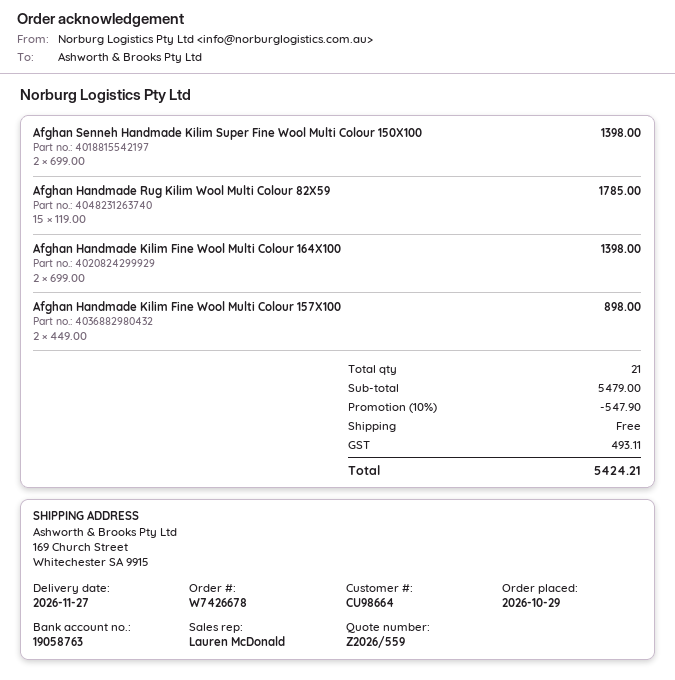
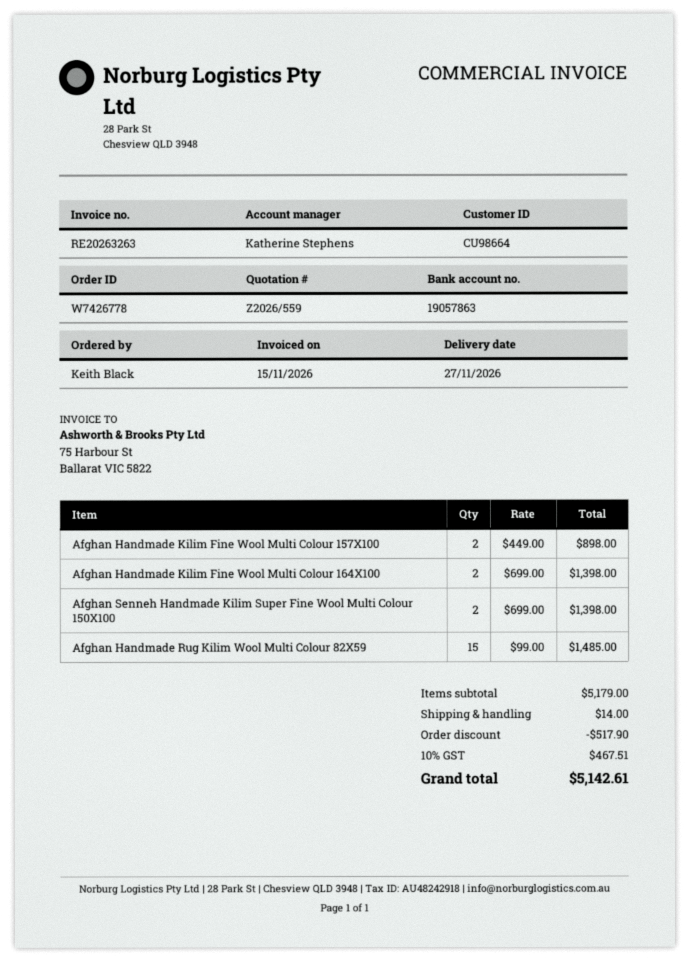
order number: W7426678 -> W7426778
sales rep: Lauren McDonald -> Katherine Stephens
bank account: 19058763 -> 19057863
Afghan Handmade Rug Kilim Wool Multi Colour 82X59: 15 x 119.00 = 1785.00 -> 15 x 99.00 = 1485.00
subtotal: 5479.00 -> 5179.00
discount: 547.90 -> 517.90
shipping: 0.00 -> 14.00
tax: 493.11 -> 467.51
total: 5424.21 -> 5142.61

-------

Work request
Copy out exactly, and only, the lines from the one that contains "sales rep: Lauren" through the last line of the material above.

Exercise output
sales rep: Lauren McDonald -> Katherine Stephens
bank account: 19058763 -> 19057863
Afghan Handmade Rug Kilim Wool Multi Colour 82X59: 15 x 119.00 = 1785.00 -> 15 x 99.00 = 1485.00
subtotal: 5479.00 -> 5179.00
discount: 547.90 -> 517.90
shipping: 0.00 -> 14.00
tax: 493.11 -> 467.51
total: 5424.21 -> 5142.61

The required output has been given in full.